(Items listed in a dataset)
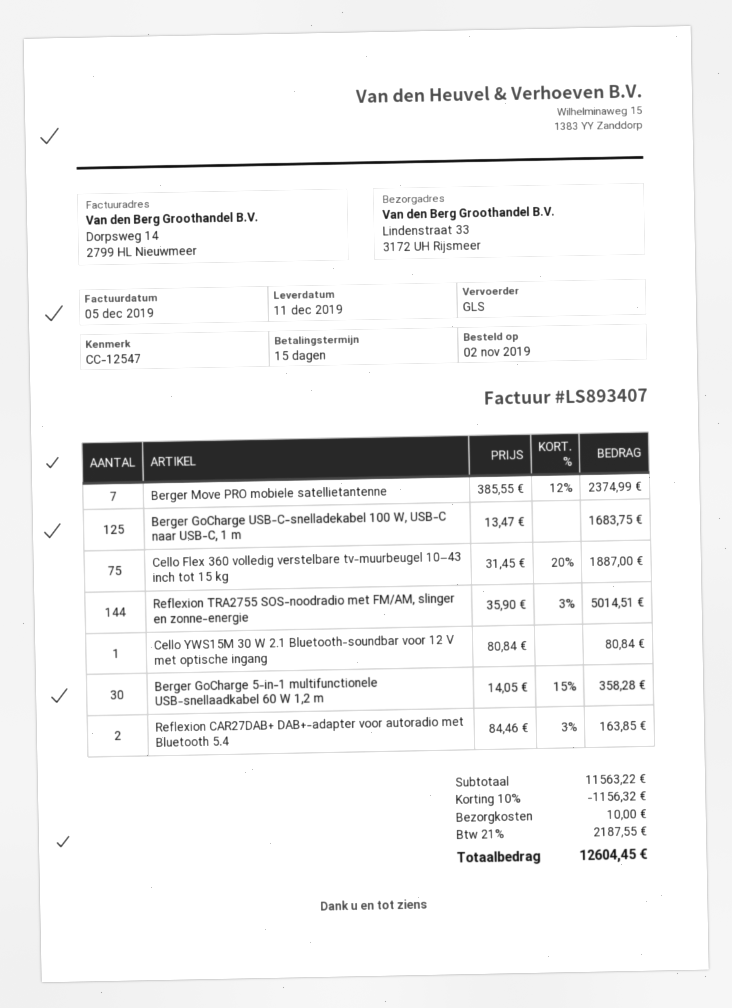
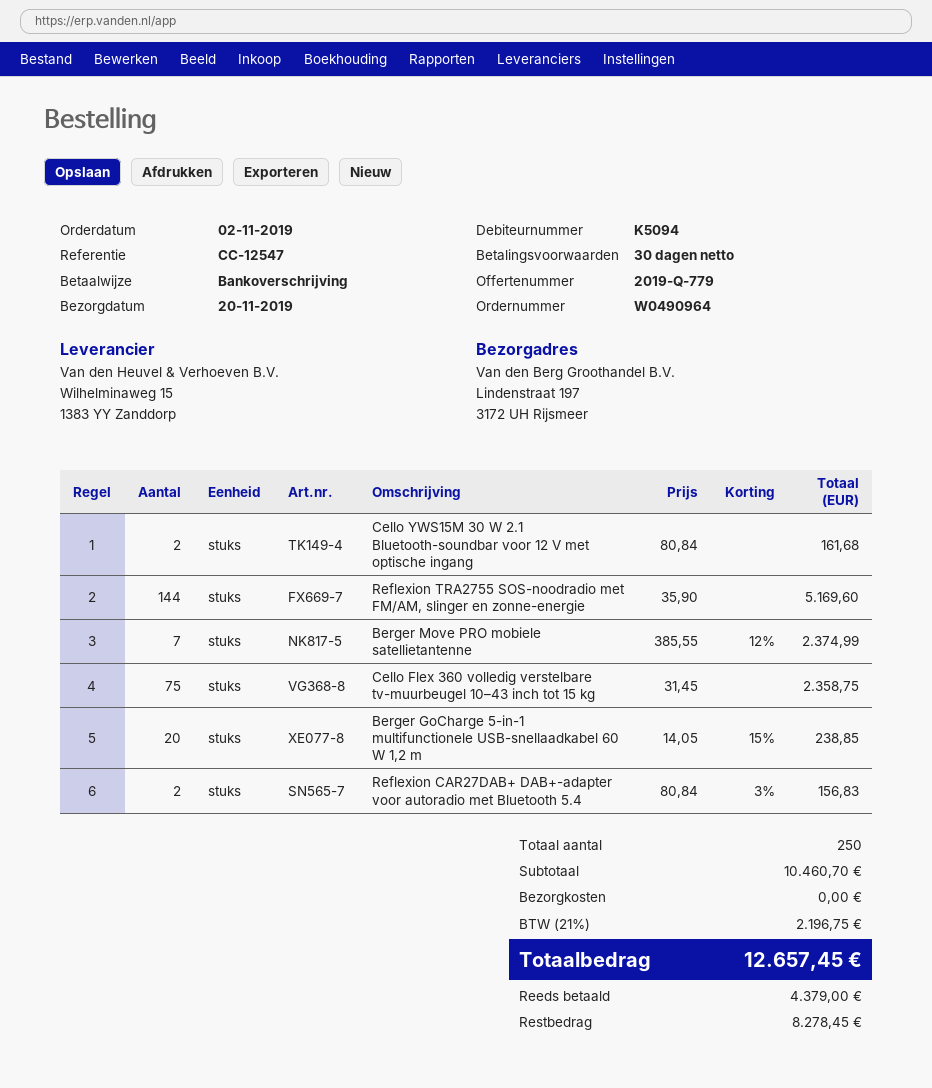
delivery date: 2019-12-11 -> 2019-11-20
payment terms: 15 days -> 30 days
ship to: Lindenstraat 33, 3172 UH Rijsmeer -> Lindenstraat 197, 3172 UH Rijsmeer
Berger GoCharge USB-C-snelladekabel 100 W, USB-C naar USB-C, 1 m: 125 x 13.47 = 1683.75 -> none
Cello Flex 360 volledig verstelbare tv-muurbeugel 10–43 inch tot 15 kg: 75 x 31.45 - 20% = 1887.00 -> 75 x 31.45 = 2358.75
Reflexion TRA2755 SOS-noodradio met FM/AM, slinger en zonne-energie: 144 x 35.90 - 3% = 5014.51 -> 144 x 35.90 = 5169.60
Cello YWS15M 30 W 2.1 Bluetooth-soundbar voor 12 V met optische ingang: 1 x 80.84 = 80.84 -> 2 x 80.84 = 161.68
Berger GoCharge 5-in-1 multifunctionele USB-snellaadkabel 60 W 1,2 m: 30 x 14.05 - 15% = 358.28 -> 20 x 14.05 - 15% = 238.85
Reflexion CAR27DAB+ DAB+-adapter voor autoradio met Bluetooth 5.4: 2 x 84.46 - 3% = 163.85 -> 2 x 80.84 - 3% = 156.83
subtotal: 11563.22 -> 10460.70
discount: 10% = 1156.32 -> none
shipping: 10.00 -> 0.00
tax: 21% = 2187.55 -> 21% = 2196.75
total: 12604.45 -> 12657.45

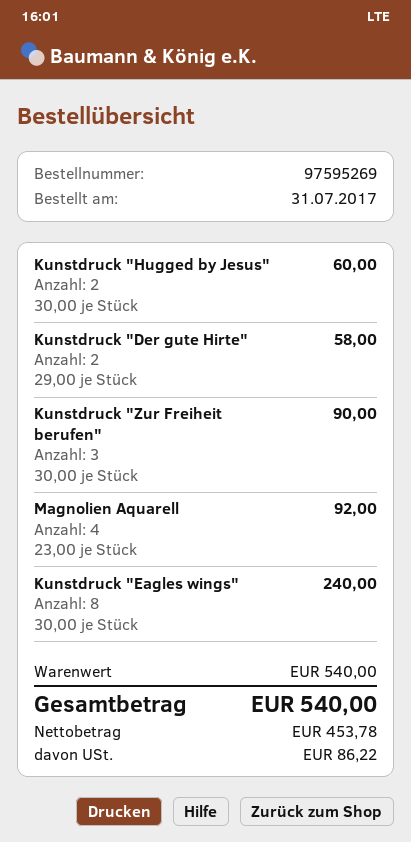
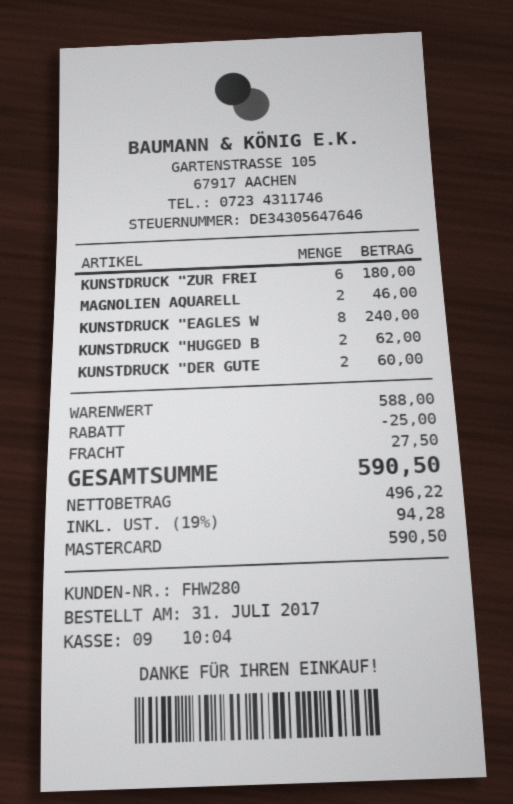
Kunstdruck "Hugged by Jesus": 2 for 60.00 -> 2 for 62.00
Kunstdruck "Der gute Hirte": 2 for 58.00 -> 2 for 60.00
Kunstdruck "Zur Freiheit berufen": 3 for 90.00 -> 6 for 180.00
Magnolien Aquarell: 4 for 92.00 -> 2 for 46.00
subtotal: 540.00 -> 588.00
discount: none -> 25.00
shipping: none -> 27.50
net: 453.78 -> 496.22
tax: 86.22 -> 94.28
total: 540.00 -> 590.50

▶ _INSTRUCTIONS TO FOLLOW_: Drop the pictures and give every line above again exactly.

▶ _RESPONSE_:
delivery date: 2019-12-11 -> 2019-11-20
payment terms: 15 days -> 30 days
ship to: Lindenstraat 33, 3172 UH Rijsmeer -> Lindenstraat 197, 3172 UH Rijsmeer
Berger GoCharge USB-C-snelladekabel 100 W, USB-C naar USB-C, 1 m: 125 x 13.47 = 1683.75 -> none
Cello Flex 360 volledig verstelbare tv-muurbeugel 10–43 inch tot 15 kg: 75 x 31.45 - 20% = 1887.00 -> 75 x 31.45 = 2358.75
Reflexion TRA2755 SOS-noodradio met FM/AM, slinger en zonne-energie: 144 x 35.90 - 3% = 5014.51 -> 144 x 35.90 = 5169.60
Cello YWS15M 30 W 2.1 Bluetooth-soundbar voor 12 V met optische ingang: 1 x 80.84 = 80.84 -> 2 x 80.84 = 161.68
Berger GoCharge 5-in-1 multifunctionele USB-snellaadkabel 60 W 1,2 m: 30 x 14.05 - 15% = 358.28 -> 20 x 14.05 - 15% = 238.85
Reflexion CAR27DAB+ DAB+-adapter voor autoradio met Bluetooth 5.4: 2 x 84.46 - 3% = 163.85 -> 2 x 80.84 - 3% = 156.83
subtotal: 11563.22 -> 10460.70
discount: 10% = 1156.32 -> none
shipping: 10.00 -> 0.00
tax: 21% = 2187.55 -> 21% = 2196.75
total: 12604.45 -> 12657.45

Kunstdruck "Hugged by Jesus": 2 for 60.00 -> 2 for 62.00
Kunstdruck "Der gute Hirte": 2 for 58.00 -> 2 for 60.00
Kunstdruck "Zur Freiheit berufen": 3 for 90.00 -> 6 for 180.00
Magnolien Aquarell: 4 for 92.00 -> 2 for 46.00
subtotal: 540.00 -> 588.00
discount: none -> 25.00
shipping: none -> 27.50
net: 453.78 -> 496.22
tax: 86.22 -> 94.28
total: 540.00 -> 590.50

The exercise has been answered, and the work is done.